_Task data_:
______

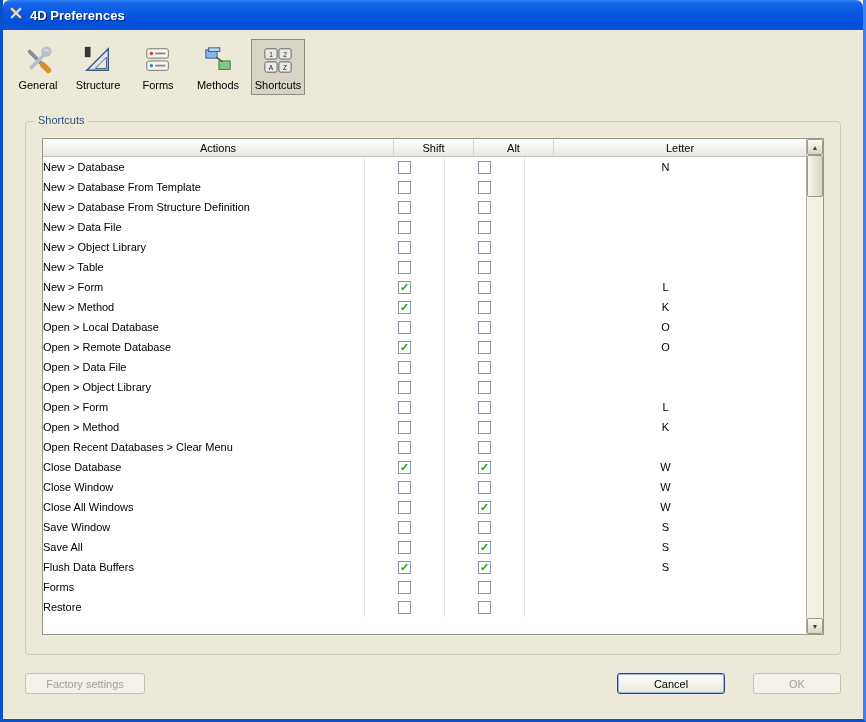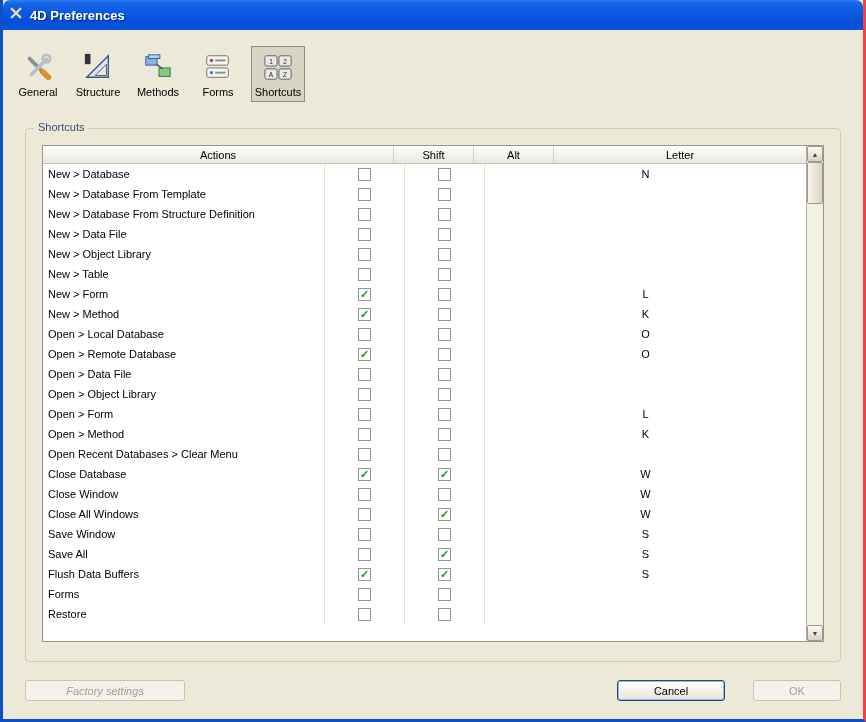--- a/index.html
+++ b/index.html
@@ -1,28 +1,28 @@
 <!DOCTYPE html>
 <html><head>
 <meta charset="utf-8">
 <style>
   * { box-sizing: border-box; margin: 0; padding: 0; }
   html,body { width:866px; height:722px; overflow:hidden; }
   body { font-family:"Liberation Sans", sans-serif; background:#ece9d8; }
 
   .window { width:866px; height:722px;
-    border-left:3px solid #0b50c8; border-right:3px solid #ef4444; border-bottom:3px solid #0b50c8;
+    border-left:3px solid #0b50c8; border-right:3px solid #3b82f6; border-bottom:3px solid #0b50c8;
     background:#ece9d8; display:flex; flex-direction:column; }
 
   .titlebar { height:30px; flex:0 0 30px; display:flex; align-items:center; gap:6px;
     padding-left:6px; border-radius:7px 7px 0 0;
     background:linear-gradient(180deg,#2b80f3 0%,#1565ea 12%,#0a57e2 45%,#0350d8 75%,#0a55dd 100%);
     color:#fff; font-weight:bold; font-size:13px; text-shadow:1px 1px 1px #00287a; }
 
-  .toolbar { padding:16px 0 4px 8px; display:flex; gap:6px; }
+  .toolbar { padding:9px 0 4px 8px; display:flex; gap:6px; }
   .toolbtn { width:54px; padding:4px 2px 3px; display:flex; flex-direction:column; align-items:center;
     gap:3px; font-size:11px; color:#000; border:1px solid transparent; cursor:default; }
   .toolbtn.selected { background:#d7d3c5; border:1px solid #8f8c7f; }
   .ticon { width:32px; height:32px; display:flex; align-items:center; justify-content:center; }
 
   .groupbox { position:relative; margin:22px 22px 0; height:534px;
     border:1px solid #cfccb6; border-radius:4px; padding:16px; }
   .groupbox-label { position:absolute; top:-8px; left:8px; background:#ece9d8; padding:0 4px;
     font-size:11px; color:#33517c; }
 
@@ -32,41 +32,41 @@
     background:linear-gradient(180deg,#ffffff,#e9e7de); border-bottom:1px solid #c3c2b8; }
   .hcell { font-size:11px; color:#000; display:flex; align-items:center; justify-content:center;
     border-right:1px solid #d4d3ca; }
   .hcell.actions { width:351px; }
   .hcell.shift, .hcell.alt { width:80px; }
   .hcell.letter { flex:1; border-right:none;text-align:right; }
 
   .tbody { flex:1; overflow:hidden; background:#fff; }
   .trow { height:20px; display:flex; }
   .cell { display:flex; align-items:center; border-right:1px solid #e6e5dc; font-size:11px; color:#000; }
-  .cell.actions { width:282px; padding-left:5px; }
+  .cell.actions { width:322px; }
   .cell.shift, .cell.alt { width:80px; justify-content:center; }
   .cell.letter { flex:1; justify-content:center; border-right:none; }
 
   .checkbox { width:13px; height:13px; background:#fff; border:1px solid #8c97a5;
     display:flex; align-items:center; justify-content:center;
     font-size:11px; line-height:11px; font-weight:bold; color:#17a017; }
 
   .scrollbar { width:17px; flex:0 0 17px; border-left:1px solid #b2b0a3; background:#f2f0e3;
     display:flex; flex-direction:column; }
   .sbtn { height:16px; flex:0 0 16px; background:linear-gradient(180deg,#fcfbf5,#d7d3c4);
     border:1px solid #9c998b; border-radius:2px; display:flex; align-items:center; justify-content:center;
     font-size:7px; color:#45453d; }
   .strack { flex:1; position:relative; }
   .sthumb { position:absolute; top:0; left:0; right:0; height:42px;
     background:linear-gradient(90deg,#f7f5ed,#d8d4c5); border:1px solid #9c998b; border-radius:2px; }
 
   .btnrow { display:flex; justify-content:space-between; align-items:center; padding:0 22px; margin-top:18px; }
   .btn { height:21px; font-size:11px; font-family:"Liberation Sans",sans-serif; border-radius:3px; cursor:default; }
   .btn.disabled { background:#f2f1ea; border:1px solid #c7c3b1; color:#a3a195; }
-  .btn-factory { width:160px;font-style:italic; }
+  .btn-factory { width:120px; }
   .btn-cancel { width:108px; background:linear-gradient(180deg,#ffffff,#e9e5d8);
     border:1px solid #27477a; box-shadow:inset 0 0 0 1px #9ab6e2; color:#000; }
   .btn-ok { width:88px; margin-left:28px; }
   .rightbtns { display:flex; align-items:center; }
 </style>
 </head>
 <body>
 
 <div class="window">
 
@@ -94,44 +94,44 @@
       </div>
       <div class="toolbtn">
         <span class="ticon">
           <svg viewBox="0 0 32 32" width="30" height="30">
             <polygon points="4,27 27,4 27,27" fill="#dde6f4" stroke="#3c5a80" stroke-width="1.5"></polygon>
             <polygon points="13,25 25,13 25,25" fill="#ece9d8" stroke="#3c5a80" stroke-width="1"></polygon>
             <rect x="2" y="2" width="6" height="11" fill="#33343a"></rect>
           </svg>
         </span>
         <span class="tlabel">Structure</span>
-      </div>
-      <div class="toolbtn">
-        <span class="ticon">
-          <svg viewBox="0 0 32 32" width="30" height="30">
-            <rect x="3" y="5" width="12" height="9" fill="#8ab4e8" stroke="#335e93"></rect>
-            <rect x="6" y="3" width="12" height="4" fill="#b7d2f1" stroke="#335e93"></rect>
-            <rect x="17" y="17" width="12" height="9" fill="#84c884" stroke="#2e7d32"></rect>
-            <path d="M14 13 L21 18" stroke="#555" stroke-width="1.6"></path>
-          </svg>
-        </span>
-        <span class="tlabel">Methods</span>
       </div>
       <div class="toolbtn">
         <span class="ticon">
           <svg viewBox="0 0 32 32" width="30" height="30">
             <rect x="4" y="4" width="23" height="10" rx="2" fill="#f6f6f1" stroke="#70706a"></rect>
             <circle cx="9" cy="9" r="1.8" fill="#cc3a33"></circle>
             <rect x="13" y="8" width="11" height="2" fill="#8a8a84"></rect>
             <rect x="4" y="17" width="23" height="10" rx="2" fill="#f6f6f1" stroke="#70706a"></rect>
             <circle cx="9" cy="22" r="1.8" fill="#3a79cc"></circle>
             <rect x="13" y="21" width="11" height="2" fill="#8a8a84"></rect>
           </svg>
         </span>
         <span class="tlabel">Forms</span>
+      </div>
+      <div class="toolbtn">
+        <span class="ticon">
+          <svg viewBox="0 0 32 32" width="30" height="30">
+            <rect x="3" y="5" width="12" height="9" fill="#8ab4e8" stroke="#335e93"></rect>
+            <rect x="6" y="3" width="12" height="4" fill="#b7d2f1" stroke="#335e93"></rect>
+            <rect x="17" y="17" width="12" height="9" fill="#84c884" stroke="#2e7d32"></rect>
+            <path d="M14 13 L21 18" stroke="#555" stroke-width="1.6"></path>
+          </svg>
+        </span>
+        <span class="tlabel">Methods</span>
       </div>
       <div class="toolbtn selected">
         <span class="ticon">
           <svg viewBox="0 0 32 32" width="30" height="30">
             <g font-family="sans-serif" font-size="7" fill="#222">
               <rect x="2" y="4" width="13" height="11" rx="2" fill="#e9e9e7" stroke="#5f5f5a"></rect>
               <text x="8.5" y="12.4" text-anchor="middle">1</text>
               <rect x="17" y="4" width="13" height="11" rx="2" fill="#e9e9e7" stroke="#5f5f5a"></rect>
               <text x="23.5" y="12.4" text-anchor="middle">2</text>
               <rect x="2" y="18" width="13" height="11" rx="2" fill="#e9e9e7" stroke="#5f5f5a"></rect>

______

All that is wanted is each line, word for word, from the first line of the data to the one holding "display:flex; align-items:center; gap:6px;", with the pictures left out.

_Answer_:
--- a/index.html
+++ b/index.html
@@ -1,28 +1,28 @@
 <!DOCTYPE html>
 <html><head>
 <meta charset="utf-8">
 <style>
   * { box-sizing: border-box; margin: 0; padding: 0; }
   html,body { width:866px; height:722px; overflow:hidden; }
   body { font-family:"Liberation Sans", sans-serif; background:#ece9d8; }
 
   .window { width:866px; height:722px;
-    border-left:3px solid #0b50c8; border-right:3px solid #ef4444; border-bottom:3px solid #0b50c8;
+    border-left:3px solid #0b50c8; border-right:3px solid #3b82f6; border-bottom:3px solid #0b50c8;
     background:#ece9d8; display:flex; flex-direction:column; }
 
   .titlebar { height:30px; flex:0 0 30px; display:flex; align-items:center; gap:6px;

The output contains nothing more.